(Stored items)
········

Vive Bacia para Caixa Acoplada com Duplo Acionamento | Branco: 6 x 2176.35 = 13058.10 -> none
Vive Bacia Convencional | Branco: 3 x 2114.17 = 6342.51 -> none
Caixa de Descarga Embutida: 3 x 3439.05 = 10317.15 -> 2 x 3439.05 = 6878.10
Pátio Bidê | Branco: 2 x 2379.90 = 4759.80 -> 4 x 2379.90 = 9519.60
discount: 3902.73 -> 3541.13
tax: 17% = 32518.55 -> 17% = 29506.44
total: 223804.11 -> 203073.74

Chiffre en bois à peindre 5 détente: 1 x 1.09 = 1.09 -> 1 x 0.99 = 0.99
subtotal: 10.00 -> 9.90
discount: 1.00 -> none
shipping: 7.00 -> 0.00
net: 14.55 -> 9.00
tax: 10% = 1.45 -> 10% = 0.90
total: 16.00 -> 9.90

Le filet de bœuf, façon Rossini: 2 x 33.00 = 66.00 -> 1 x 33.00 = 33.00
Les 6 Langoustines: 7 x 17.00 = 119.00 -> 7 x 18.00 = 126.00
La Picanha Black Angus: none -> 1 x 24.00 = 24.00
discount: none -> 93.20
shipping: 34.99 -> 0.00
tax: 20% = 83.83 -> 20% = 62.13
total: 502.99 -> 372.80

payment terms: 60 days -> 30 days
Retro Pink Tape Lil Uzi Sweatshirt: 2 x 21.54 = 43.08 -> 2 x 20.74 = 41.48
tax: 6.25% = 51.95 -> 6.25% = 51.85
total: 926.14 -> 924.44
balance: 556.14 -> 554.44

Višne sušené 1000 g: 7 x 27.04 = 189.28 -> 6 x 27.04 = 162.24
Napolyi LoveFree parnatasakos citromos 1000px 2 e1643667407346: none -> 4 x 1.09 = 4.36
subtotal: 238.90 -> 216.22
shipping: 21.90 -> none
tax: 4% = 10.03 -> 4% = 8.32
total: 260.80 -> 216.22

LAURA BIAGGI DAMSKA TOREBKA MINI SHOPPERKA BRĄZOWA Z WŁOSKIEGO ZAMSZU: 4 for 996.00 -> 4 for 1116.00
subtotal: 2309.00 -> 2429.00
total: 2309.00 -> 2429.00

········

▶ AIM OF THE EXERCISE: Using the records above, copy word for word the line with "Retro Pink Tape", the line with "shipping: 21.90 -> none", and every line between them.

▶ YOUR SOLUTION:
Retro Pink Tape Lil Uzi Sweatshirt: 2 x 21.54 = 43.08 -> 2 x 20.74 = 41.48
tax: 6.25% = 51.95 -> 6.25% = 51.85
total: 926.14 -> 924.44
balance: 556.14 -> 554.44

Višne sušené 1000 g: 7 x 27.04 = 189.28 -> 6 x 27.04 = 162.24
Napolyi LoveFree parnatasakos citromos 1000px 2 e1643667407346: none -> 4 x 1.09 = 4.36
subtotal: 238.90 -> 216.22
shipping: 21.90 -> none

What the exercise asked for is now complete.